Alyson76 - thought I'd send you a wee message as I am also due to test on Friday 3rd April. I had 1 embryo transfer after only 1 out of 15 eggs fertilised, so it was a quick 2 day transfer!
I have been ok up until today - when I had a massive wobbly and screamed and cried at my husband - poor guy! Lots of twinges nr my left ovary today - not sure what that's about....
Not long for us to go....


----------



## alyson76

Hi Claire, I have been as well, but have a dull ache near the side of my right tonight and a but of Af like cramp. I hope it means good and not bad, and the headache I have had all day is still here just hanging aroung making my brain fuzzy! How are you feeling?


----------



## Wifey2007

BFN for me again this morning ladies. 10dp3dt 😞😞. 

In the afternoon yesterday my boobs were so sore to touch and I kept having AF cramps but according to my chart AF isn't due till Wednesday. I officially hate ivf


----------



## Claremccrory

So sorry to hear that wifey - it's just not fair 

Alyson - I see you're on the April 2ww so I'll catch up with you there

Cx


----------



## Babyninja

Oh wifey I'm so sorry, it is just so cruel. 

I have my test day tomorrow but after my 8dp5dt negative test from clearbule digital, I'm not expecting much  Xx ems xx


----------



## alyson76

Hi claire, yeah im on the april one too as I am testing april 3rd. I did originally join this one as because everything for me kicked off in March and the girls on here have been brill, and I think we are getting just as good a thread on the other one as well so Im gonna be greedy and be on both lol.

Wifey, I am so sorry about your test, but keep in mind some people dont get a positive till over 2 weeks after conception xx

Baby, Good luck for your test tomorrow, 2 days is a long time in this game to make a difference xx


----------



## alyson76

My pains have turned to more af like ache. My boobs arent as sore anymore, they still hurt a little but not as bad. I think im on the way out


----------



## Hopeful89

Hey ladies I moved over to the april group but incase some of you haven't i caved and did a test today 8dp5dt and it was a BFP 😁😁😁😁 just hope the line gets darker now xxx


----------



## pheeny

Woohoo Hopeful that's awesome news congratulations   xxx


----------



## Bexter83

Really sorry to hear *Wifey* & *babyninja* xxxx my heart goes out to you and sending you lots of hugs. Am wishing you the very best next cycle   .

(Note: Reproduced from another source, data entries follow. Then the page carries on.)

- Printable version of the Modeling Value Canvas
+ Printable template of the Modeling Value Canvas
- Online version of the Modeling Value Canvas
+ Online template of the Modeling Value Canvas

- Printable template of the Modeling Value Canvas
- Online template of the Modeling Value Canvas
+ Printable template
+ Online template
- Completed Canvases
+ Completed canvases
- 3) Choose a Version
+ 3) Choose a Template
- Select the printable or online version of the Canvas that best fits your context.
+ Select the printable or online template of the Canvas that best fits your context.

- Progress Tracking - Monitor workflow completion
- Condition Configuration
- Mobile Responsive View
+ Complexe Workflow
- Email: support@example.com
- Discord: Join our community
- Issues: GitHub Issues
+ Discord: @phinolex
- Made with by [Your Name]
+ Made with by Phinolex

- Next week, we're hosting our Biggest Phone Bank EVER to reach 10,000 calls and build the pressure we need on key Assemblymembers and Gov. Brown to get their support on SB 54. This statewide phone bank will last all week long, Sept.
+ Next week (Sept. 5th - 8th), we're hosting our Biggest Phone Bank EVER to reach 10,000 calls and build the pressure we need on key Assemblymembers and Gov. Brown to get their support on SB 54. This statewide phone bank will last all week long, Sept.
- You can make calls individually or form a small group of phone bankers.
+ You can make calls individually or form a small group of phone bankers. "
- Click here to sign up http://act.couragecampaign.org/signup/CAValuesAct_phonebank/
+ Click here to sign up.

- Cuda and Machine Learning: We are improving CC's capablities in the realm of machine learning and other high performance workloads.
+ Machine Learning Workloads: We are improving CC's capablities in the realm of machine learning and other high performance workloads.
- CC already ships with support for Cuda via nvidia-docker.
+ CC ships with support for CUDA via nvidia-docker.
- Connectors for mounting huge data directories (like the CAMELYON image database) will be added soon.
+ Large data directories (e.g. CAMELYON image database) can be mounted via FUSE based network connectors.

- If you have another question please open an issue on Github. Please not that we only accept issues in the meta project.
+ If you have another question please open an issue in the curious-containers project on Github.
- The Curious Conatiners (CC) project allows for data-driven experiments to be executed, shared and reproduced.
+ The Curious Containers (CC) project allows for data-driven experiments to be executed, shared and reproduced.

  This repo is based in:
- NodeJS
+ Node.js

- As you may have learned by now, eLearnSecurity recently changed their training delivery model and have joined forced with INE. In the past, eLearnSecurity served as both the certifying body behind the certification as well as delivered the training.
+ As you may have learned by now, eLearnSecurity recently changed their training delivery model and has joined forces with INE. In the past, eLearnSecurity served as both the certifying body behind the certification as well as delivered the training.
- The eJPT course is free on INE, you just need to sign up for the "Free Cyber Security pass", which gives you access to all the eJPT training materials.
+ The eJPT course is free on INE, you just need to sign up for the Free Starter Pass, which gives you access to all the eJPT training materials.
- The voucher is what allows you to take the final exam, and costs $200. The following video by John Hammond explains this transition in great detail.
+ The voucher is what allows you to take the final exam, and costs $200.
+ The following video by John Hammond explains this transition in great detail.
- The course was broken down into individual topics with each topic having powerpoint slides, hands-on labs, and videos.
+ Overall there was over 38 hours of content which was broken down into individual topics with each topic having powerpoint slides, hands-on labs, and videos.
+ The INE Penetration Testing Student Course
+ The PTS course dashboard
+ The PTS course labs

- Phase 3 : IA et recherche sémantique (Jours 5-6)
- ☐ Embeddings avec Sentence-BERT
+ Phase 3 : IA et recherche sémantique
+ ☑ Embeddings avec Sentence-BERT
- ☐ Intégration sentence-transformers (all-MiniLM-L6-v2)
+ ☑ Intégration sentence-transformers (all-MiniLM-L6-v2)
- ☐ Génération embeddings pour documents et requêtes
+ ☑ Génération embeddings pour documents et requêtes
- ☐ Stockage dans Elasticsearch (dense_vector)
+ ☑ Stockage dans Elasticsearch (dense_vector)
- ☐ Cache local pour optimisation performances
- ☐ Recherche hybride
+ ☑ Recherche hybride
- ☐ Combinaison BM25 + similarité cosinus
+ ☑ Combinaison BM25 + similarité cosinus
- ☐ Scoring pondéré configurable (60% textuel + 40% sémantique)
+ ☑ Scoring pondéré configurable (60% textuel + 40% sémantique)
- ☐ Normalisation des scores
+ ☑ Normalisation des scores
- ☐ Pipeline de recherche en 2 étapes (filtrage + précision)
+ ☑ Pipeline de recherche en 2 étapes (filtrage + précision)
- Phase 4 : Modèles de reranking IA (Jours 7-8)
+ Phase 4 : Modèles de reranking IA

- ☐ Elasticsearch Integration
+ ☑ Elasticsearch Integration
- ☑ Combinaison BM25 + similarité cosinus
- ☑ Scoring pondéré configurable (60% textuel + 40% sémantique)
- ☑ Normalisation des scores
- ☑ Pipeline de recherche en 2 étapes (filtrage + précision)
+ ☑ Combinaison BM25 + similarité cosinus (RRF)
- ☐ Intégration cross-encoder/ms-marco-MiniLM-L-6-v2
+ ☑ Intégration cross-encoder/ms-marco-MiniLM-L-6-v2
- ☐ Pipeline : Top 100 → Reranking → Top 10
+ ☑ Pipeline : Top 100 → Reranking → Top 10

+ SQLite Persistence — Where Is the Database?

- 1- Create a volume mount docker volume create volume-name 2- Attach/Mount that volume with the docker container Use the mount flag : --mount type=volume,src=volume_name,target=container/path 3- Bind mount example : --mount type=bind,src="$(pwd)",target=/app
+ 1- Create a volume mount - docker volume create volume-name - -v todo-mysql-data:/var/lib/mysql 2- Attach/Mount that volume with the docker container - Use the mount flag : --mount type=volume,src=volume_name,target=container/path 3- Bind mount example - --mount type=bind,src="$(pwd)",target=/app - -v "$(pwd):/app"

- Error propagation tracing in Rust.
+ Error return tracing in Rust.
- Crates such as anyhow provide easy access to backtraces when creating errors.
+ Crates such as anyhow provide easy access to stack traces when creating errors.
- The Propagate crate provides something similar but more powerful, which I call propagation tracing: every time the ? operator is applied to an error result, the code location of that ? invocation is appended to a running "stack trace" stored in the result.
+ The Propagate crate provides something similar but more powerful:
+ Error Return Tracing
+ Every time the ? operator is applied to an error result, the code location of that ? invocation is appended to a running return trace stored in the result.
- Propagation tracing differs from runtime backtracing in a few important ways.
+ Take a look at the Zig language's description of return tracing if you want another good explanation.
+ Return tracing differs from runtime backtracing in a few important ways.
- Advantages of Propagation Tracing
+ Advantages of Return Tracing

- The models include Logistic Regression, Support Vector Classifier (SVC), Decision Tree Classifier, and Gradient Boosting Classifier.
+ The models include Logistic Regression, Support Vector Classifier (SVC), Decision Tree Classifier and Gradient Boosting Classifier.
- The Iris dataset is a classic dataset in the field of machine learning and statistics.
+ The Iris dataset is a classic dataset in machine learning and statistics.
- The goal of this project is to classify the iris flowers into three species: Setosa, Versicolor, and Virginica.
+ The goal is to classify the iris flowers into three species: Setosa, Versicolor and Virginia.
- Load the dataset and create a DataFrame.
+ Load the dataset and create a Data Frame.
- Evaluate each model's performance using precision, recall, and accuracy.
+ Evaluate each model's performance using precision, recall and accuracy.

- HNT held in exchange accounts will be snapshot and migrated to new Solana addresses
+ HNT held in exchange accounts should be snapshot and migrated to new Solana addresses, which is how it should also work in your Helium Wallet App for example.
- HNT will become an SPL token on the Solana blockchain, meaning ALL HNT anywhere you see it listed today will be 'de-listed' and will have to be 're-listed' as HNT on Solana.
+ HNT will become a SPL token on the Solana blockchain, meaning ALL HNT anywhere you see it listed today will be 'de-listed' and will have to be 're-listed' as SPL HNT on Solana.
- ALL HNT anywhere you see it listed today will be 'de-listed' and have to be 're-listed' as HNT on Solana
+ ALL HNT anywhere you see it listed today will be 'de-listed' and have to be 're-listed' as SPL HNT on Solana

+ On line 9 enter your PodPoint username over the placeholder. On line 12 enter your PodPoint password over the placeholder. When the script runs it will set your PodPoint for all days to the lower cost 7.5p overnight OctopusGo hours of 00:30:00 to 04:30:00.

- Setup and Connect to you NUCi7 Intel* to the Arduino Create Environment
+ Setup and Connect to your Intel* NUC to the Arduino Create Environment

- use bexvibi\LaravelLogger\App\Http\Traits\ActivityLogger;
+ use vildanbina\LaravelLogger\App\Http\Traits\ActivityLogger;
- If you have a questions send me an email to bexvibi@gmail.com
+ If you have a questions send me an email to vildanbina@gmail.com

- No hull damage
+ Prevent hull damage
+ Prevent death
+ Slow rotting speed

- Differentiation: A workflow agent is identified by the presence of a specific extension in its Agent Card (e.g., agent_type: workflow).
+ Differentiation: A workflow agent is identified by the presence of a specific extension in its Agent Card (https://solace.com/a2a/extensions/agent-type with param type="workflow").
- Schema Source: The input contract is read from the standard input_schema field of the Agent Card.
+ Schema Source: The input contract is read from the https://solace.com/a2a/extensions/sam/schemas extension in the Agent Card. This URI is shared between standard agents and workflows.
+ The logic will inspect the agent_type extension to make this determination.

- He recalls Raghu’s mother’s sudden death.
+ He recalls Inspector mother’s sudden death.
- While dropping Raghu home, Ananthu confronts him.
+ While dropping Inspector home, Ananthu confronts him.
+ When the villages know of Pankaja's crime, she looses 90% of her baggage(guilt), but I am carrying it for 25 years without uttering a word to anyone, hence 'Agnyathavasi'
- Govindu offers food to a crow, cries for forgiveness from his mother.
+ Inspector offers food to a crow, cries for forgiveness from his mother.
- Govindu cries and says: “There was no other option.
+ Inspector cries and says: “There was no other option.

Huge congrats *Hopeful* xxx

Hope you ladies are keeping well on your 2ww xxxx


----------



## alyson76

Bexter, how you doing honey xx


----------



## Bexter83

I'm ok thanks *Alyson* xxx already making plans for next tx and looking forward to getting my app for my review and will investigate appropriate testing to be done too. Ha ha, am already back on the coenzyme q10, Maca and ordered my pollen/royal jelly stuff again, lol. Still debating on going back on Dhea, v conflicting stuff. Anyways, seen a infertility open Eve at the bridge centre in London bridge on 9th April. So just going to get myself ready for next tx, hopefully start may/June time. 
How are you doing hun? You feeling ok? Xxx


----------



## alyson76

Glad to see you have something to move forward with xxx Take care of yourself xxxx

Afm, Felt really low this morning, still a bit now as well but not as bad. Im still getting lots of cramps but some of them felt more like AF. Im tired this afternoon but I think thats with feeling down, just lost a bit of my positivity today. Im sure I will be back on the cheering squad again tomorrow xxx


----------



## Amy7

Babyninja, Wifey2007 - So sorry ladies. There are no words. Please take care of yourselves. 

Hopeful - Brilliant news. Congratulations!!!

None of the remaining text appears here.